Dataset anonymization is the removal of the 18 HIPAA Safe Harbor IDs (45 CFR §164.514(b)) from a remote-monitoring feed. anonym.plus runs offline and leaves the blood-pressure, glucose, and weight series intact for analysis.
When this applies
Home monitors stream readings tagged with the patient and the device serial. For population work or model training, those tags must come off.
How anonym.plus handles it
- Point anonym.plus at the export on your server.
- It scans ID columns and any free-text notes.
- Hardware serials and patient keys both get flagged.
- Steady labels keep one patient linked across rows.
- Review the summary, then save the clean set.
What you need to provide
- The export (CSV, JSON, or a record bundle).
- A column map for patient and device fields.
- Replace with a steady label map for joins.
PHI entity types detected
| Category | anonym.plus entity type | Example |
|---|---|---|
| Names | PERSON | patient_name → [PATIENT_n] |
| Identifiers | ID | monitor serial 9F-2207 → [DEVICE] |
| Dates | DATE_TIME | reading_ts → shifted [TIME] |
| Network | IP_ADDRESS | gateway IP → [IP] |
| Record IDs | MEDICAL_RECORD_NUMBER | mrn field → [MRN] |
| Location | LOCATION | home zip → [PLACE] |
Compliance achieved
- Strips all 18 ID classes for HIPAA Safe Harbor (45 CFR §164.514(b)).
- Hardware serials and gateway IPs are caught as unique IDs.
- Fully offline — no cloud exposure of home-monitoring streams.
Anonymize remote monitoring datasets offline — see plans & start free →
Limitations & cautions
Hardware serials are unique IDs and must go.
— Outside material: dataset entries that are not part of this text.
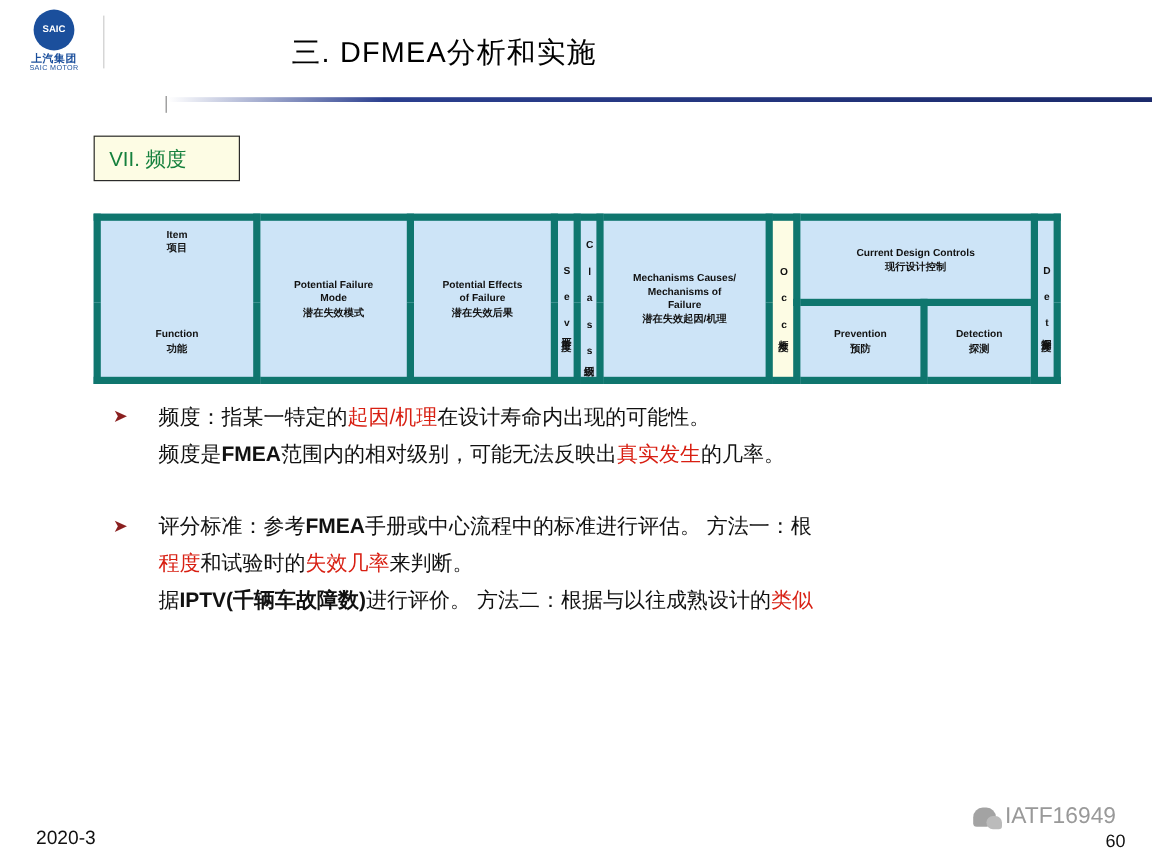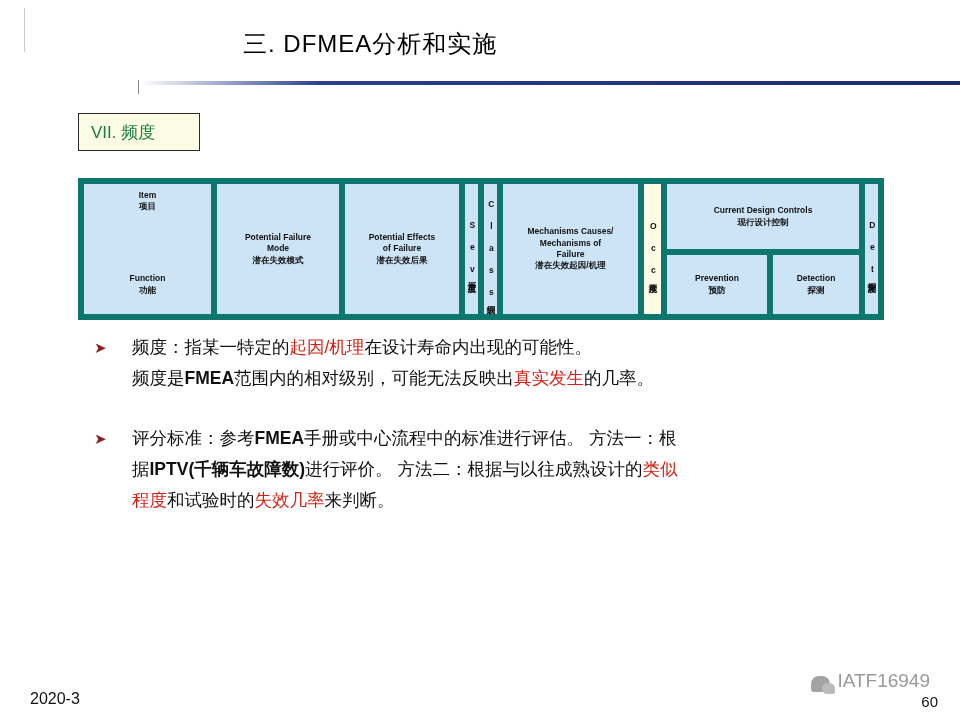"SAIC" div.logo-saic { html: none -> <div> <div>SAIC</div> <div>上汽集团</div> <div>SAIC MOTOR</div> </div> }
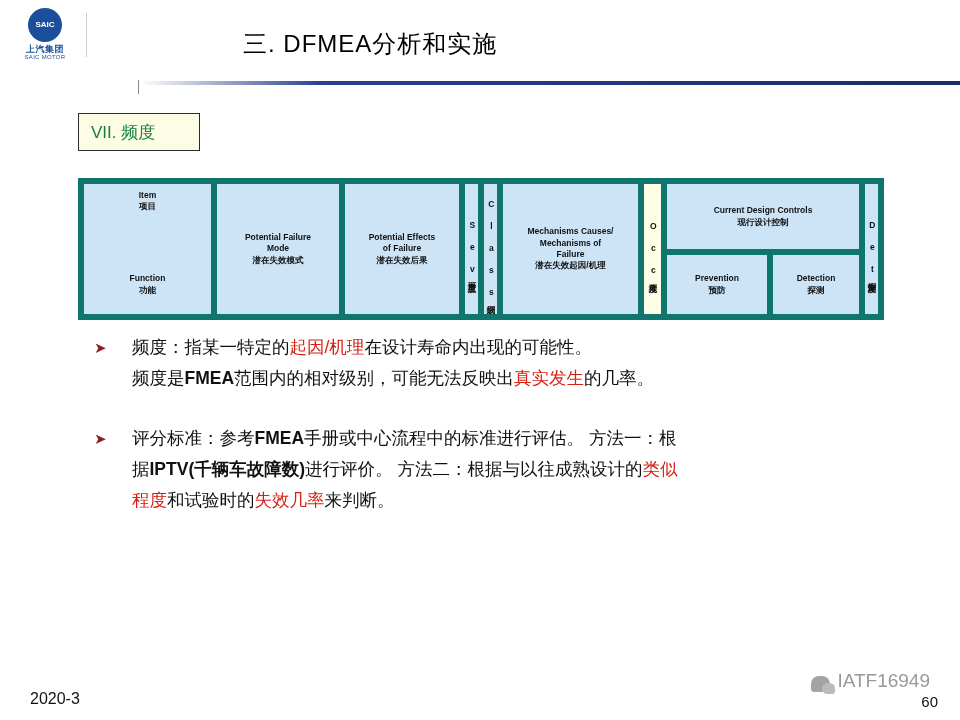"据IPTV(千辆车故障数)进行评价。 方法二：根据与以往成熟设计的类似" span.line2 { order: before "程度和试验时的失效几率来判断。" -> after "程度和试验时的失效几率来判断。" }
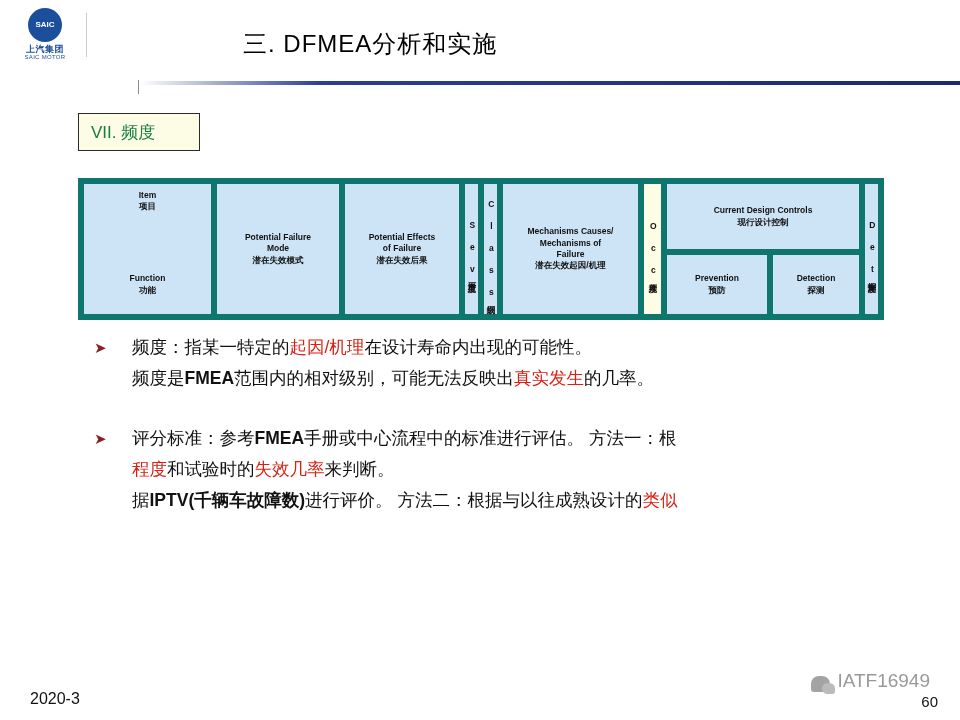"IATF16949" .wm { align-items: flex-end -> center }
But a rare reading pattern at a known site can still narrow identity after the obvious tags are gone. Shift the timestamps and use Expert Determination for small cohorts.
Frequently asked questions
Is a hardware serial really an identifier?
Yes. Safe Harbor lists equipment IDs and serials among the 18. A monitor serial maps to one patient, so it is flagged and swapped.
Can rows stay linkable after the swap?
Yes. A steady label map gives each patient one alias, so their readings still join while no real identity remains.
Why work locally on these feeds?
Sending raw monitoring data to a cloud tool is a disclosure with breach risk. On-device work skips that step entirely.